(Recorded data)
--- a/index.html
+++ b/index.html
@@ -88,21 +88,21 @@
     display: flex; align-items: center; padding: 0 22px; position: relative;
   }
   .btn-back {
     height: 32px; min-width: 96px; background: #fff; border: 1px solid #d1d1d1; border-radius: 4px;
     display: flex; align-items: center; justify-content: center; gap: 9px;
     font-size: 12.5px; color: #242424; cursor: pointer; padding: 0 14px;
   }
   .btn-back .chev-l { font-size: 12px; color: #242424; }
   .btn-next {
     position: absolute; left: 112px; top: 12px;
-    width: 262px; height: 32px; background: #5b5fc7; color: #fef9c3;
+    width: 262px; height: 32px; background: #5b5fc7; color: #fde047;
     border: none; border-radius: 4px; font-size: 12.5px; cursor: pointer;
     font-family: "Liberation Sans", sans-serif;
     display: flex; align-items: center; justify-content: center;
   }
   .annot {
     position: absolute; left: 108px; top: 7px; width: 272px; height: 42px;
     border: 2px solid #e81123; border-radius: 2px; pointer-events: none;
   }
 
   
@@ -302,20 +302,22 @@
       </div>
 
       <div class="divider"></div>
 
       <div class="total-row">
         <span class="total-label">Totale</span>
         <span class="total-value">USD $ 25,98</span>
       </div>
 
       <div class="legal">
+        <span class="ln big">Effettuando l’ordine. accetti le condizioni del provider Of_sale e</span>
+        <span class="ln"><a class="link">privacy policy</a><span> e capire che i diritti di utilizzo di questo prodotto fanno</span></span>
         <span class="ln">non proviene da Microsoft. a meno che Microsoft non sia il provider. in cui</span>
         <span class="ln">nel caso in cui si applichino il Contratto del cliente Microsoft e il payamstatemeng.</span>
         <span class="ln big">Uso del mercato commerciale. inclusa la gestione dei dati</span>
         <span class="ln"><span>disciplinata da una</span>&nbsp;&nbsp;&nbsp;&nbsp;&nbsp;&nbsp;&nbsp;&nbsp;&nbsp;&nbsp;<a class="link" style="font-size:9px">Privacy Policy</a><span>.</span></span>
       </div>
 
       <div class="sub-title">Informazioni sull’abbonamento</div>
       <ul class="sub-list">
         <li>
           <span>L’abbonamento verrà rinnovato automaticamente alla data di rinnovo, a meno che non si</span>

**Work request:** Each of the records is to be written out again without alteration.

**Problem solution:**
--- a/index.html
+++ b/index.html
@@ -88,21 +88,21 @@
     display: flex; align-items: center; padding: 0 22px; position: relative;
   }
   .btn-back {
     height: 32px; min-width: 96px; background: #fff; border: 1px solid #d1d1d1; border-radius: 4px;
     display: flex; align-items: center; justify-content: center; gap: 9px;
     font-size: 12.5px; color: #242424; cursor: pointer; padding: 0 14px;
   }
   .btn-back .chev-l { font-size: 12px; color: #242424; }
   .btn-next {
     position: absolute; left: 112px; top: 12px;
-    width: 262px; height: 32px; background: #5b5fc7; color: #fef9c3;
+    width: 262px; height: 32px; background: #5b5fc7; color: #fde047;
     border: none; border-radius: 4px; font-size: 12.5px; cursor: pointer;
     font-family: "Liberation Sans", sans-serif;
     display: flex; align-items: center; justify-content: center;
   }
   .annot {
     position: absolute; left: 108px; top: 7px; width: 272px; height: 42px;
     border: 2px solid #e81123; border-radius: 2px; pointer-events: none;
   }
 
   
@@ -302,20 +302,22 @@
       </div>
 
       <div class="divider"></div>
 
       <div class="total-row">
         <span class="total-label">Totale</span>
         <span class="total-value">USD $ 25,98</span>
       </div>
 
       <div class="legal">
+        <span class="ln big">Effettuando l’ordine. accetti le condizioni del provider Of_sale e</span>
+        <span class="ln"><a class="link">privacy policy</a><span> e capire che i diritti di utilizzo di questo prodotto fanno</span></span>
         <span class="ln">non proviene da Microsoft. a meno che Microsoft non sia il provider. in cui</span>
         <span class="ln">nel caso in cui si applichino il Contratto del cliente Microsoft e il payamstatemeng.</span>
         <span class="ln big">Uso del mercato commerciale. inclusa la gestione dei dati</span>
         <span class="ln"><span>disciplinata da una</span>&nbsp;&nbsp;&nbsp;&nbsp;&nbsp;&nbsp;&nbsp;&nbsp;&nbsp;&nbsp;<a class="link" style="font-size:9px">Privacy Policy</a><span>.</span></span>
       </div>
 
       <div class="sub-title">Informazioni sull’abbonamento</div>
       <ul class="sub-list">
         <li>
           <span>L’abbonamento verrà rinnovato automaticamente alla data di rinnovo, a meno che non si</span>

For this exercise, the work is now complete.